I think, to some extent, this is playing with words, but I looked up moral and ethical and my understanding of the dictionary difference is that ethics is more the ACT related to the morals, which is more the judgement between right and wrong. I don’t agree that is how they are always used. I DO believe that moral has a more religious right slant to it and ethical has more of a sectarian left slant to it. I agree with Dr Rayne – I want her to strongly reclaim the word moral without the religious right connotation to it. I have a very strong spiritual connection with my higher power (whom I do not choose to call God). When I am living in right action, I am behaving in a moral way, in alignment with what I find to be right. We must make these decisions for ourselves, there is a difference between right and wrong. There are generally small differences between good people and what they consider to be right and wrong and reasonable people have to allow each other to disagree about these small differences. But there are very large differences between absolute right and absolute wrong and to refuse to speak and state such a basic difference does exist, is wrong. I will disagree with the moral underpinings of many religious programs, I will agree with the moral underpinings of many religious programs. I think children grow up to be better people when they are raised by people who are striving to follow a moral compass that has a spiritual connection, even if I don’t agree with the direction the compass points. I don’t want the connotation of that spiritual compass to belong exclusively to the religious right.

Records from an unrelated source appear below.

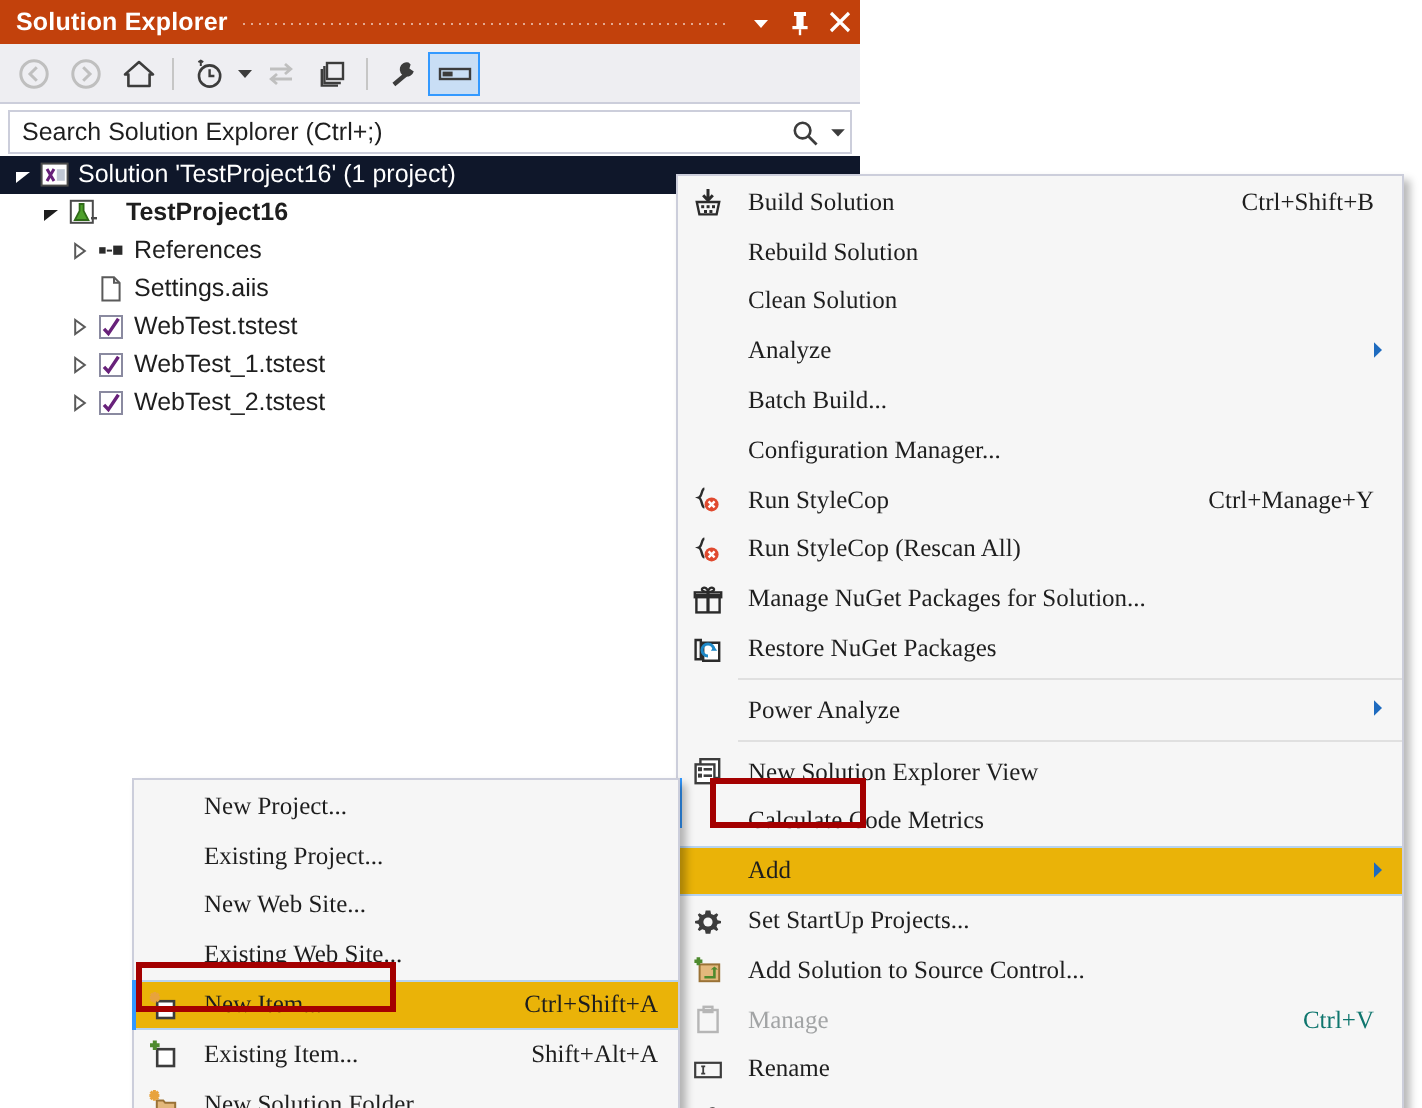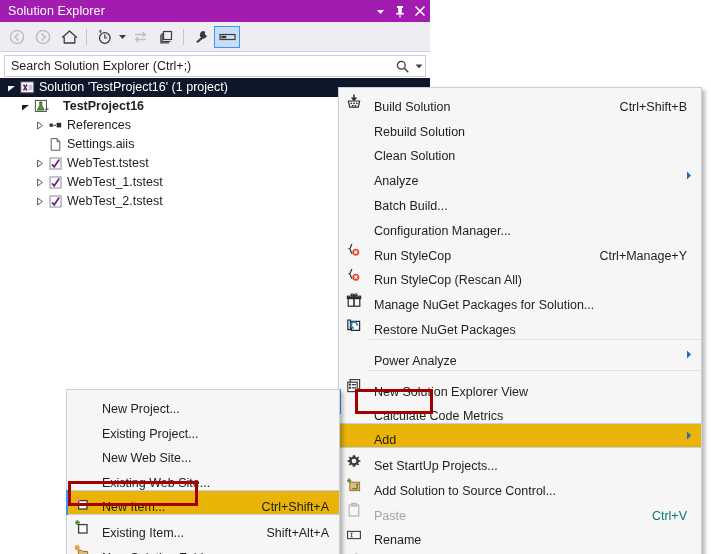--- a/index.html
+++ b/index.html
@@ -7,22 +7,22 @@
     width: 711px; height: 554px;
     font-family: "Liberation Sans", sans-serif;
     background: #ffffff;
     overflow: hidden;
   }
   #root { position: relative; width: 711px; height: 554px; background:#fff; }
 
   
   .titlebar {
     position:absolute; left:0; top:0; width:430px; height:22px;
-    background:#a21caf; color:#fff;
-    display:flex; align-items:center;
+    background:#c2410c; color:#fff;
+    display:flex; align-items:center;font-weight:bold;
   }
   .titlebar .title {
     font-size:12.5px; padding-left:8px; white-space:nowrap;
     letter-spacing:0.1px;
   }
   .titlebar .dots {
     flex:1; height:100%; margin:0 6px;
     background-image: radial-gradient(circle, rgba(255,255,255,0.55) 0.6px, transparent 0.7px);
     background-size: 4px 4px;
     background-position: 0 10px;
@@ -79,22 +79,22 @@
   .trow.bold .lbl { font-weight:bold;margin-left:10px; }
 
   
   .ctxmenu {
     position:absolute; left:338px; top:87px; width:364px;
     background:#F6F6F6; border:1px solid #CCCEDB;
     box-shadow: 3px 3px 4px rgba(0,0,0,0.28);
     padding:1px 0;
   }
   .mi {
-    height:24.8px; display:flex; align-items:flex-end; position:relative;
-    font-size:12.5px; color:#1E1E1E; white-space:nowrap;
+    height:24.8px; display:flex; align-items:center; position:relative;
+    font-size:12.5px; color:#1E1E1E; white-space:nowrap;font-family:Liberation Serif, serif;
   }
   .mi.hl { background:#eab308; border-top:1px solid #b6d3f0; border-bottom:1px solid #b6d3f0; }
   .mi.disabled { color:#A2A4A5; }
   .mi .mico { width:30px; min-width:30px; height:100%; display:flex; align-items:center; justify-content:center; }
   .mi .mlabel { flex:1; padding-left:5px; }
   .mi .mkey { color:#1E1E1E; padding-right:14px; font-size:12.5px; }
   .mi.disabled .mkey { color:#0f766e; }
   .mi .marrow { position:absolute; right:9px; top:50%; transform:translateY(-50%); }
   .msep { height:1px; background:#E0E0E0; margin:2.5px 0 2.5px 30px; }
 
@@ -504,21 +504,21 @@
       <span class="mlabel">Add Solution to Source Control...</span>
     </div>
 
     <div class="mi disabled">
       <span class="mico">
         <svg width="16" height="16" viewBox="0 0 16 16">
           <rect x="3.2" y="3" width="9.6" height="11" fill="none" stroke="#B6B6B6" stroke-width="1.2"></rect>
           <rect x="5.8" y="1.4" width="4.4" height="2.6" fill="none" stroke="#B6B6B6" stroke-width="1.2"></rect>
         </svg>
       </span>
-      <span class="mlabel">Paste</span>
+      <span class="mlabel">Manage</span>
       <span class="mkey">Ctrl+V</span>
     </div>
 
     <div class="mi">
       <span class="mico">
         <svg width="16" height="16" viewBox="0 0 16 16">
           <rect x="1.6" y="4.4" width="12.8" height="7.2" fill="none" stroke="#3C3C3C" stroke-width="1.1"></rect>
           <path d="M4.6,6.2 L6.6,6.2 M5.6,6.2 L5.6,9.8 M4.6,9.8 L6.6,9.8" stroke="#3C3C3C" stroke-width="0.9"></path>
         </svg>
       </span>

I think it is immoral for adults to withhold comprehensive sexuality education from young people; to make the determination that abstinence only sexuality education is sufficient to prepare young people for our complex and emotional sexual lives. I especially think it is immoral for that sexuality education to exclude the real possibility that a young person may identify as gay, lesbian, bi-sexual or transgender, and therefore keep those who do identify as GLBT in the closet.
For me a moral is an unprovable axiom, while ethics are behavioral guidelines, often based on morals. I believe in the inherent worth and dignity of every human being. I can’t prove it, it’s just something I feel and believe. Because of that moral, I think that is is ethical to be honest – we should not lie. One could arrive at the same ethic from a different moral. A belief that it is immoral to disobey a commandment of God, and God has commanded us not to lie still results in an ethic that supports honesty. Maybe this is word games, as Dorian suggests, but that’s how I use them.
And in day to day use I am far more sloppy. Unethical is bad and Immoral is really bad.
All that said, I don’t see anything inherently immoral or unethical about teenagers being sexually active. It may not always be wise, but it’s not necessarily wrong.
And I agree with Margaret the withholding potentially life saving information is fundamentally immoral.